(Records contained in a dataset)
────────

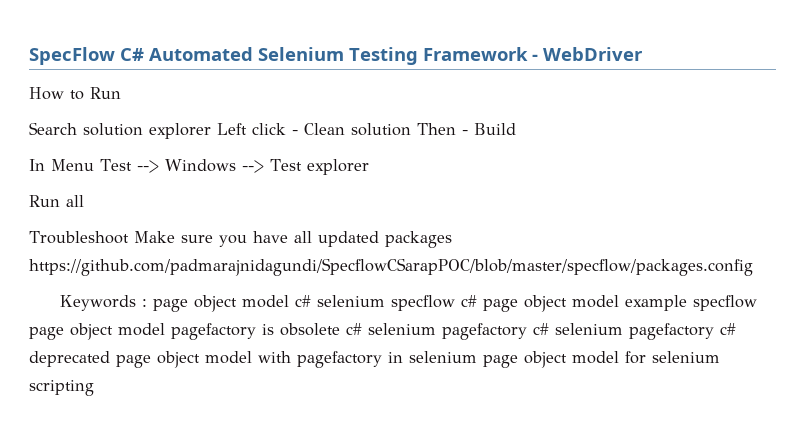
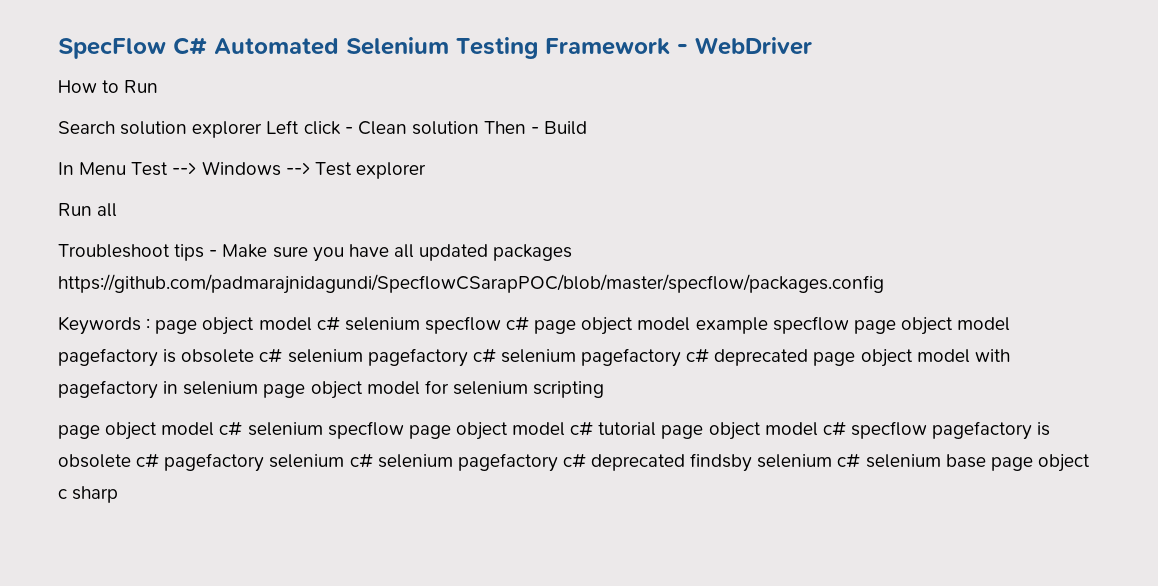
(129, 237) none -> [174,244,218,261] tips -
(94, 388) none -> [58,421,1051,440] [58,453,1090,472] [58,486,119,503] // page object model c# selenium specflow page object model c# tutorial page object model c# specflow pagefactory is obsolete c# pagefactory selenium c# selenium pagefactory c# deprecated findsby selenium c# selenium base page object c sharp

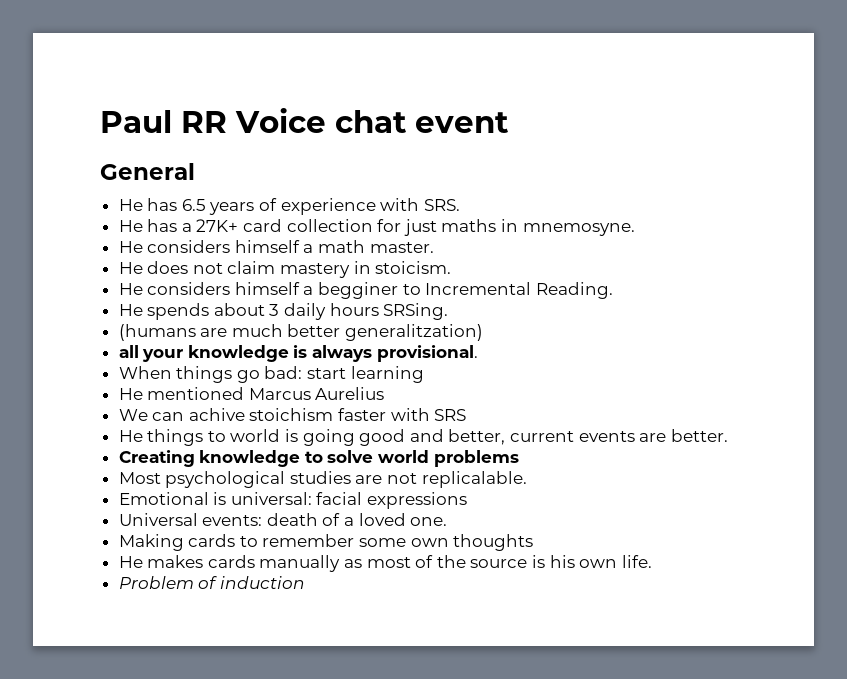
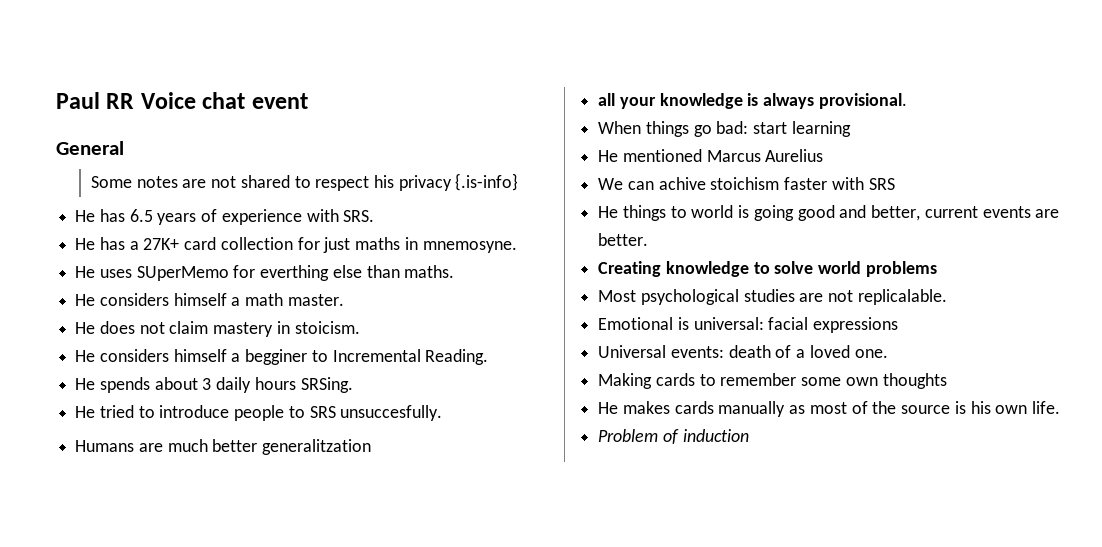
(195, 171) none -> [90,173,519,191] // Some notes are not shared to respect his privacy {.is-info}
(635, 229) none -> [75,265,455,281] // He uses SUperMemo for everthing else than maths.
[118,324,196,341] (humans -> [75,405,443,421] [75,440,135,452] He tried to introduce people to SRS unsuccesfully. // Humans
[345,324,484,341] generalitzation) -> [262,439,372,455] generalitzation

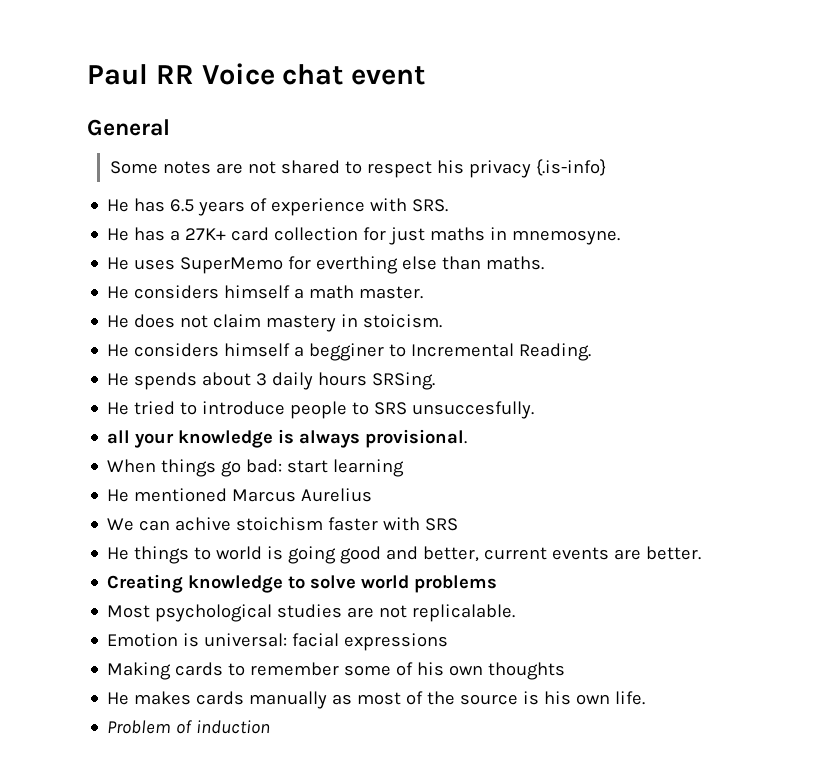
[136,266,229,281] SUperMemo -> [180,257,284,274] SuperMemo
[75,439,372,455] // Humans are much better generalitzation -> (535, 410) none
[598,317,674,330] Emotional -> [107,633,179,647] Emotion
[598,345,888,358] // Universal events: death of a loved one. -> (449, 642) none
(842, 381) none -> [396,662,445,676] of his

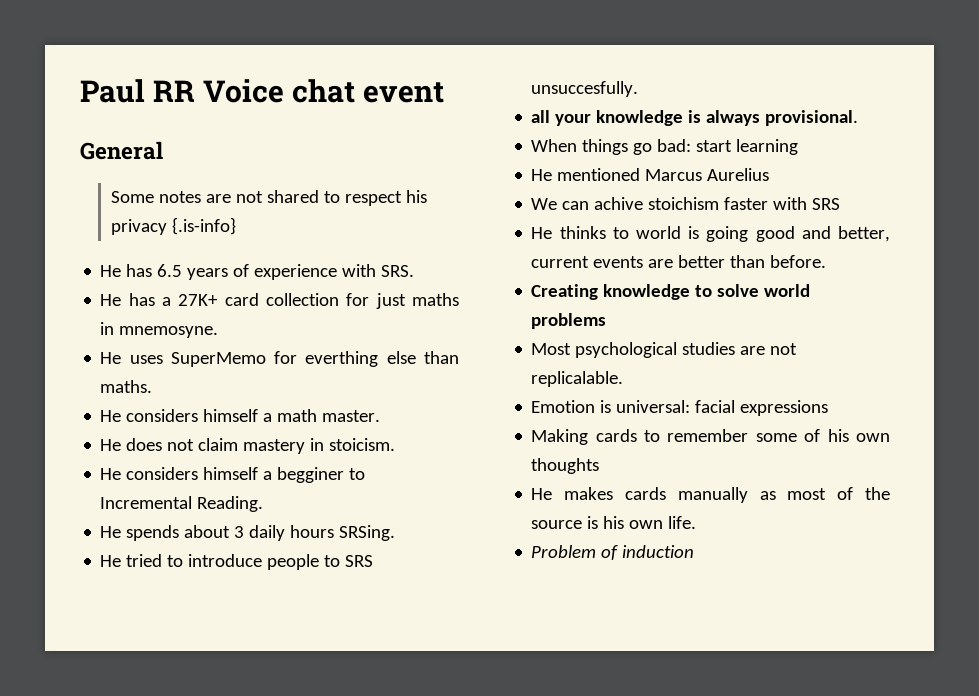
[134,546,190,564] things -> [559,226,606,239] thinks
[646,546,702,560] better. -> [678,255,827,268] better than before.

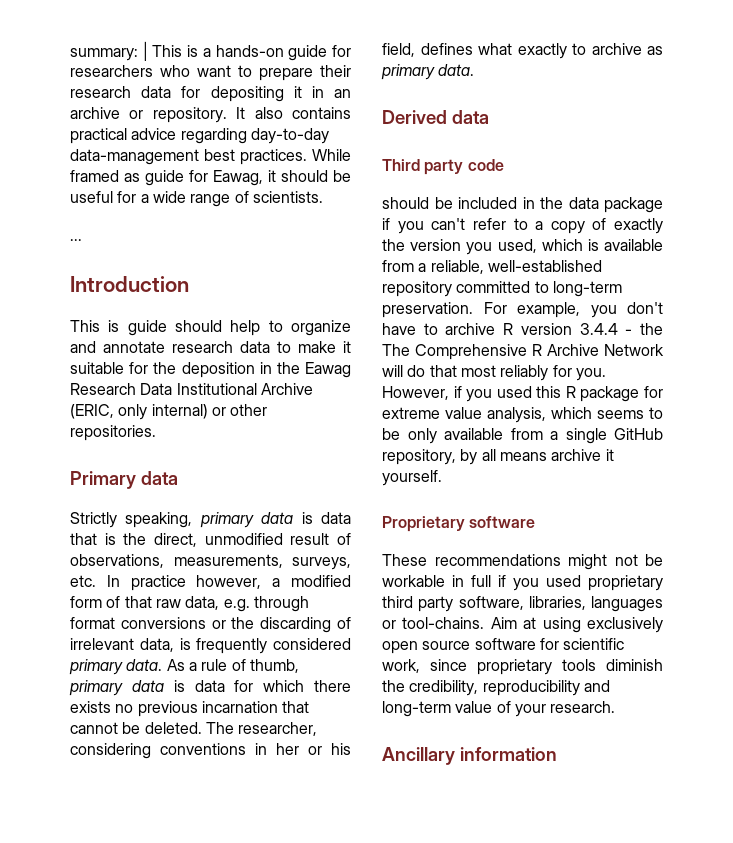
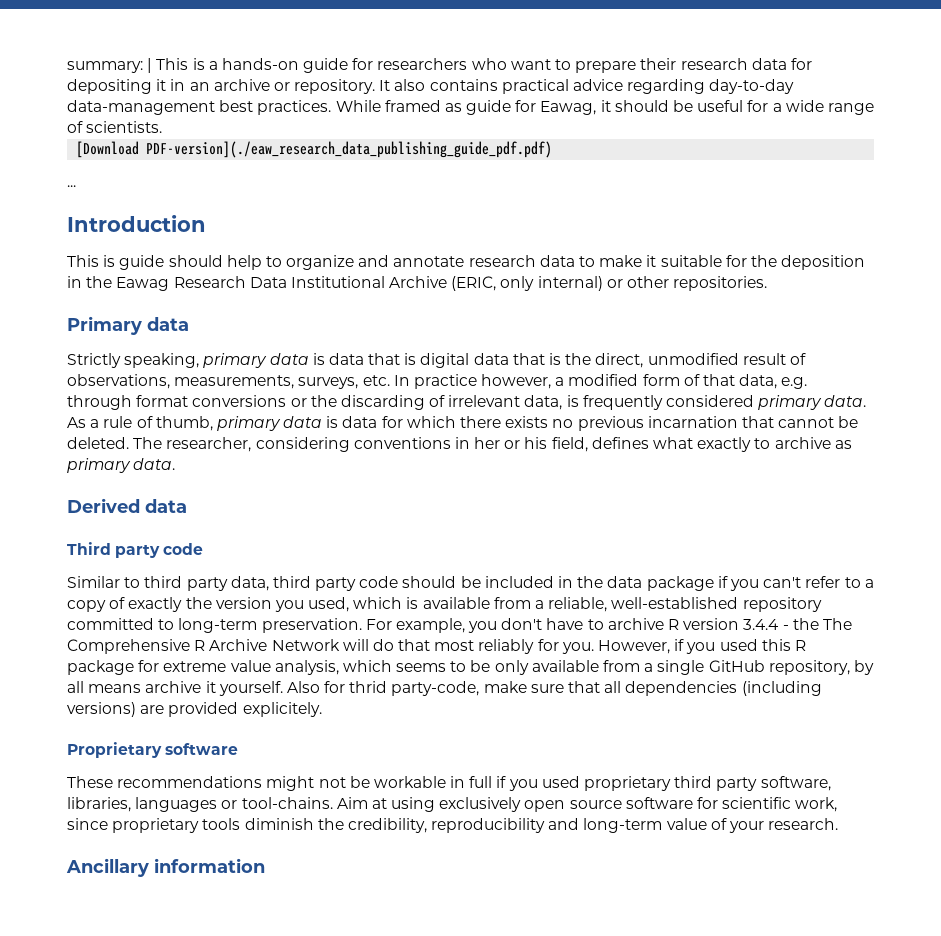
(323, 197) none -> [76,141,553,158] // [Download PDF-version](./eaw_research_data_publishing_guide_pdf.pdf)
(116, 539) none -> [420,353,562,368] digital data that is
[155,599,181,608] raw -> (736, 380) none
(504, 165) none -> [67,576,399,591] Similar to third party data, third party code
(442, 478) none -> [286,681,822,696] [67,702,322,717] Also for thrid party-code, make sure that all dependencies (including versions) are provided explicitely.

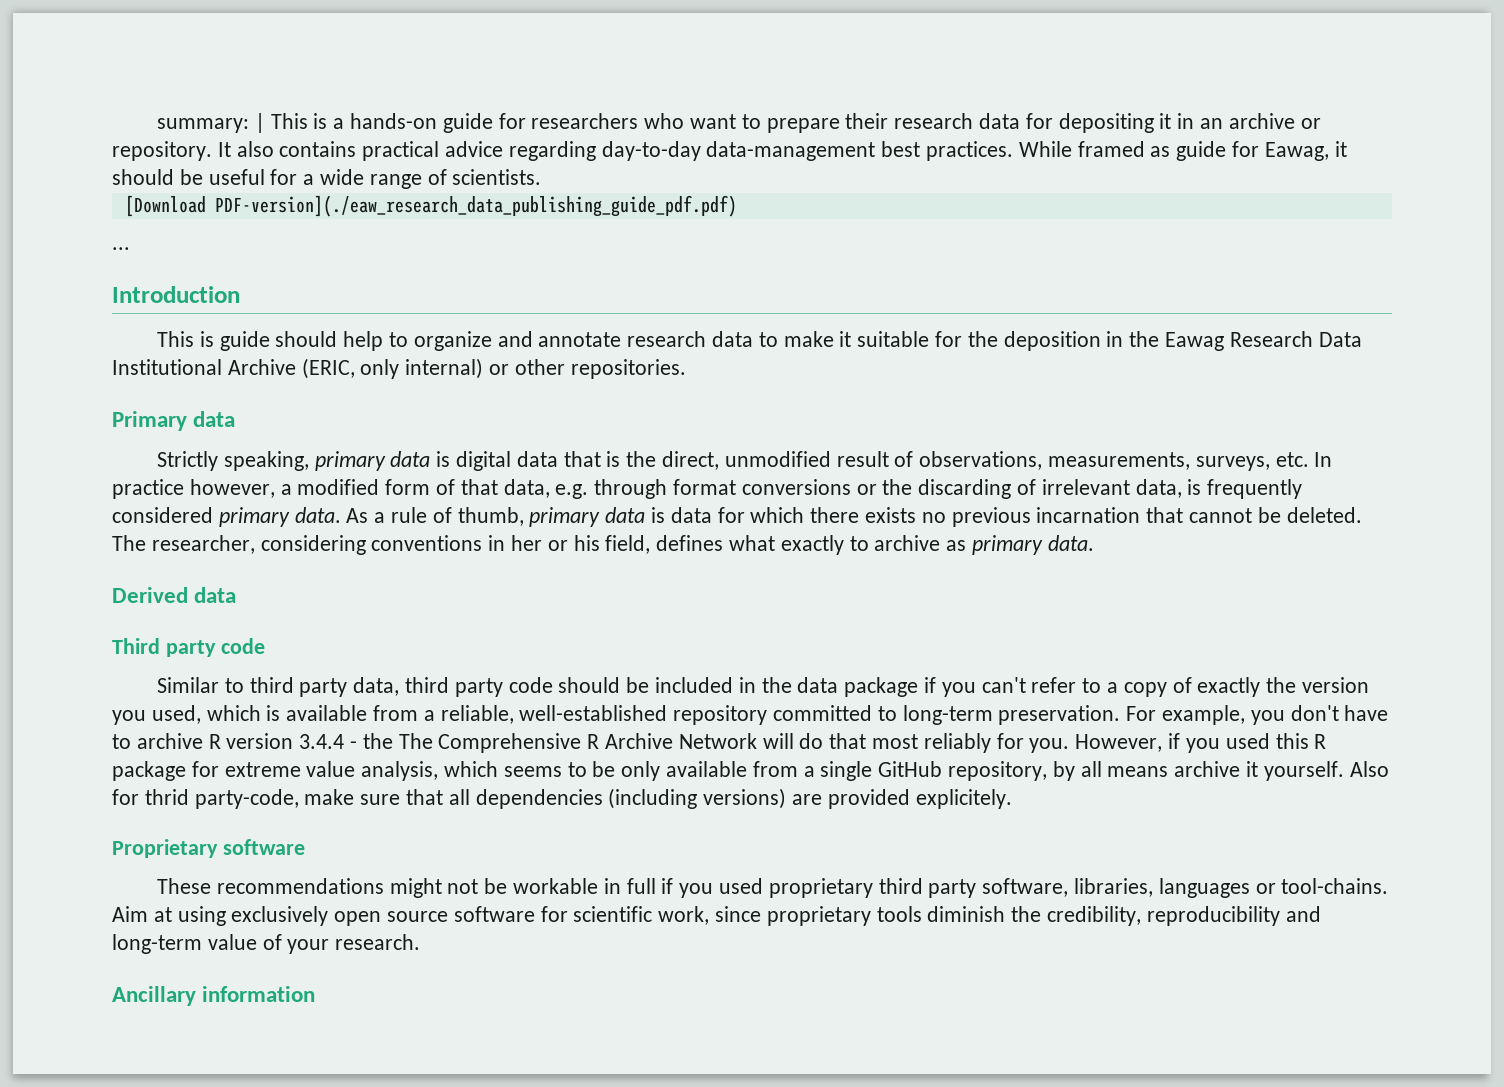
[328,353,417,365] data that is -> (451, 459) none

────────

» **TASK BRIEF**
A single figure is required: the number of lines above in which the string "code" appears.

» **TASK OUTPUT**
2